**What is expected:** When a line below holds the string "hidden", show that line.
━━━━━━━━━━━━━━━━
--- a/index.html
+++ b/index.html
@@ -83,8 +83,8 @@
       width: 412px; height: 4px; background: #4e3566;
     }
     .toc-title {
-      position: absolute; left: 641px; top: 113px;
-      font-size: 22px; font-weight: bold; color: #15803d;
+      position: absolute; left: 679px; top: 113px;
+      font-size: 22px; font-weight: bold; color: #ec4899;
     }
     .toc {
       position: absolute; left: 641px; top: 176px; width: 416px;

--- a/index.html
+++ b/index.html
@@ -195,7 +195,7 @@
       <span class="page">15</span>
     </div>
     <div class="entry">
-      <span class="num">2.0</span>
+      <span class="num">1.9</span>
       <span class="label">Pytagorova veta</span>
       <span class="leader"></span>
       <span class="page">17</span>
━━━━━━━━━━━━━━━━
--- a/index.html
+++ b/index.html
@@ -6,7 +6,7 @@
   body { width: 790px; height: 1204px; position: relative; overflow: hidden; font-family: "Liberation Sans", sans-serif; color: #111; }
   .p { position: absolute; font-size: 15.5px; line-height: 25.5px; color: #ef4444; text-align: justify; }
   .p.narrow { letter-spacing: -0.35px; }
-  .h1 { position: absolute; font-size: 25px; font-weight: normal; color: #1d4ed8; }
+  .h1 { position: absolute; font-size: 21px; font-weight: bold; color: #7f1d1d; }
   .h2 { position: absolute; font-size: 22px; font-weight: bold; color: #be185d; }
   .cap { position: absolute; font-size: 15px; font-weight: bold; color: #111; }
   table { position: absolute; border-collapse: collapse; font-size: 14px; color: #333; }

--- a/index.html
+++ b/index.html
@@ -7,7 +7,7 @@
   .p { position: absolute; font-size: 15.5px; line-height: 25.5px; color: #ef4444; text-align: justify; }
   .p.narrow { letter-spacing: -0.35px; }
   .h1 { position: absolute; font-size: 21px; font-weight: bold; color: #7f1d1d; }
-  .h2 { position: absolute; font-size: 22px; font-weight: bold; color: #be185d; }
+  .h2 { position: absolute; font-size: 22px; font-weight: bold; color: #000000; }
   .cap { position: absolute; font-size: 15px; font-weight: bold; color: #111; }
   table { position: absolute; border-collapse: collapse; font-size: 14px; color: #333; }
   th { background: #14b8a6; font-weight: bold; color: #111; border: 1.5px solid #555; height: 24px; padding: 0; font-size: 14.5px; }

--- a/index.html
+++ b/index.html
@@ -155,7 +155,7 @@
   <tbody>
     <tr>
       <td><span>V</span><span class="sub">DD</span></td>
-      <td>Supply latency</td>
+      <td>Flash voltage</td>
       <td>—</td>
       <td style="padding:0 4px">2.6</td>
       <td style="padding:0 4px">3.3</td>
━━━━━━━━━━━━━━━━
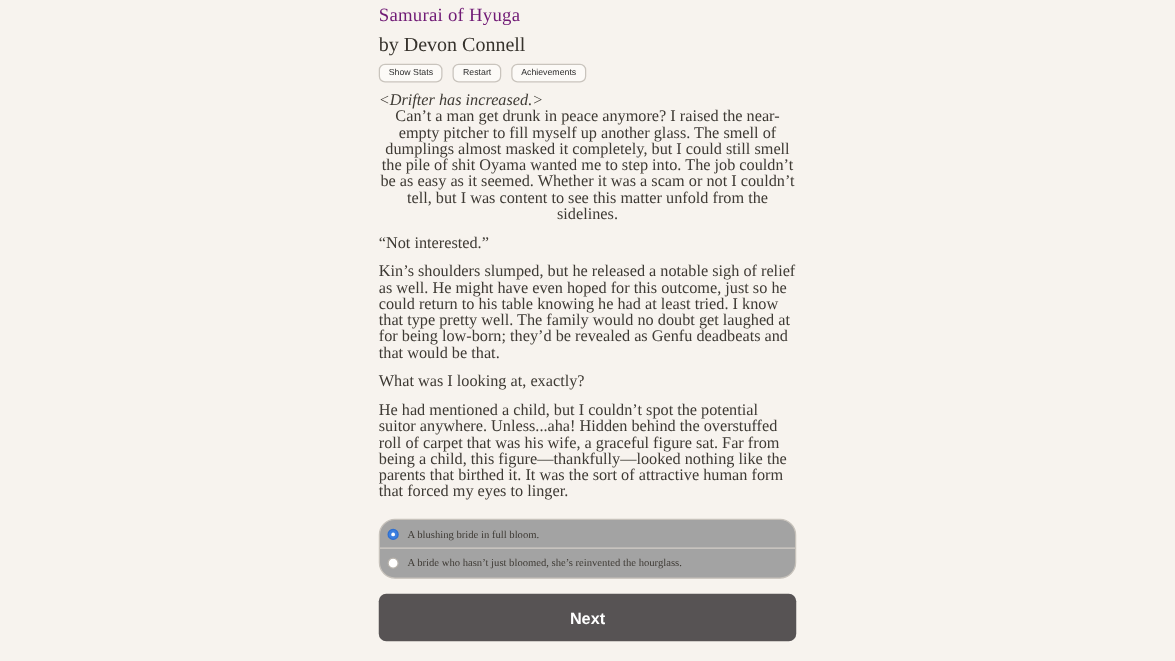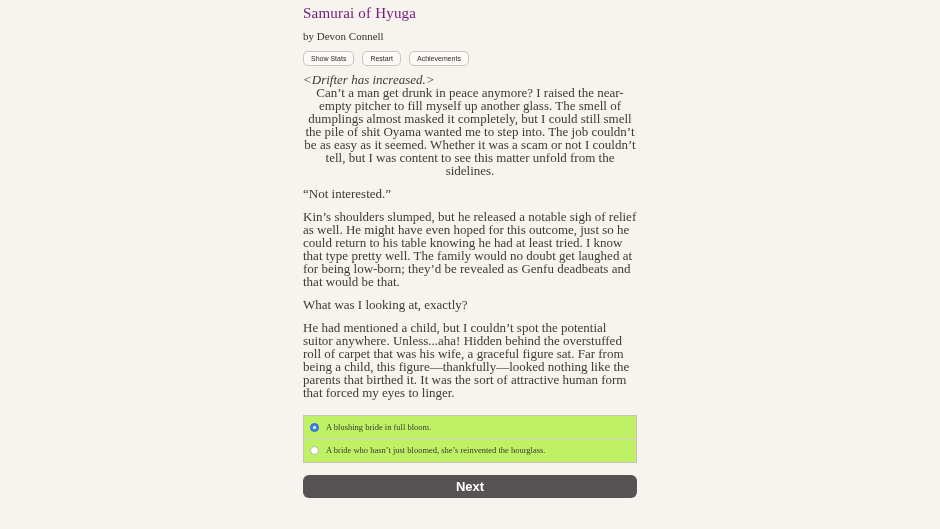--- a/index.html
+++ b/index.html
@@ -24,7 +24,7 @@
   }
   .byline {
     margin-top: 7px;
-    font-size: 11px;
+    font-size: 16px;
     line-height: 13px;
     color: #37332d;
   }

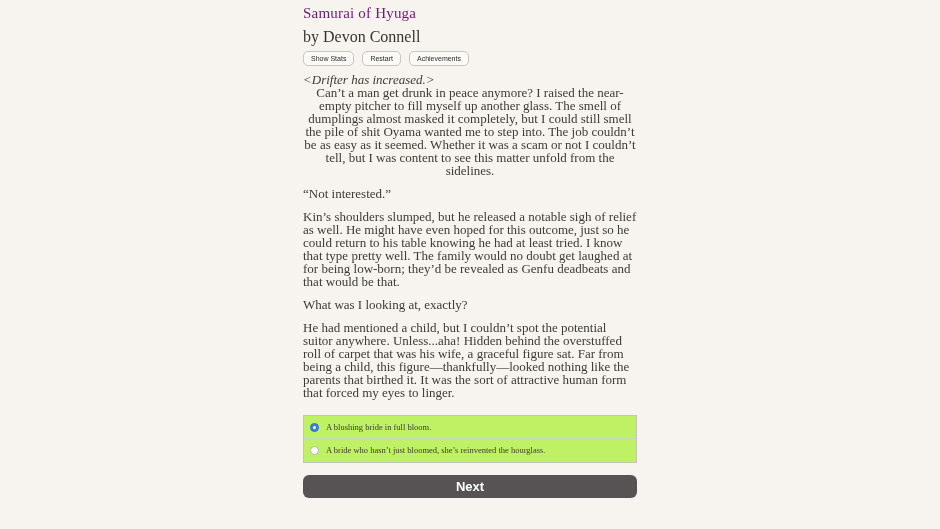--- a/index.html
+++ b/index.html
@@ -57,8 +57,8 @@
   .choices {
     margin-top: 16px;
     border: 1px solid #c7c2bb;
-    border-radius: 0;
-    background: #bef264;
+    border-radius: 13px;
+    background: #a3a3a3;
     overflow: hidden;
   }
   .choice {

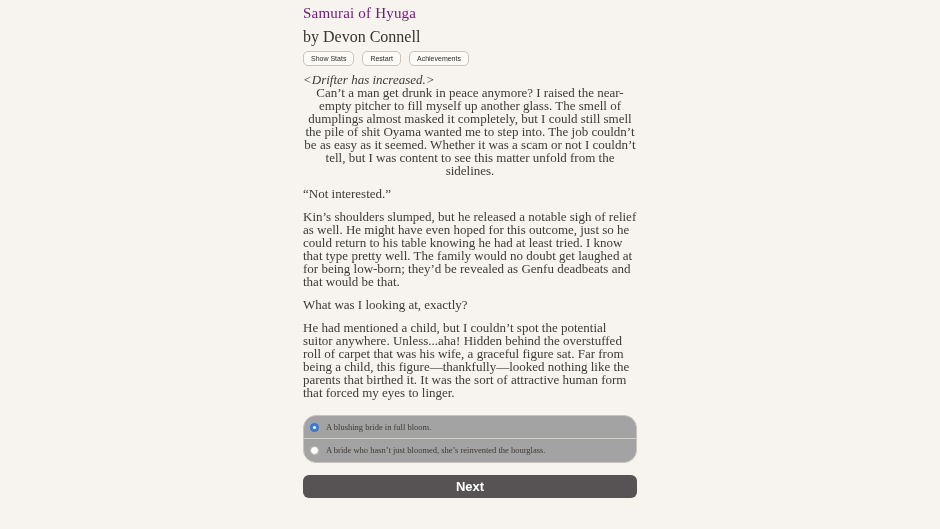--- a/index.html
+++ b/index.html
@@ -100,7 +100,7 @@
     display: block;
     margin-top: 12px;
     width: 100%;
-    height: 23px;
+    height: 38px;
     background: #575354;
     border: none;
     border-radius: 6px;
━━━━━━━━━━━━━━━━
**Task output:**
   body { width: 790px; height: 1204px; position: relative; overflow: hidden; font-family: "Liberation Sans", sans-serif; color: #111; }
     overflow: hidden;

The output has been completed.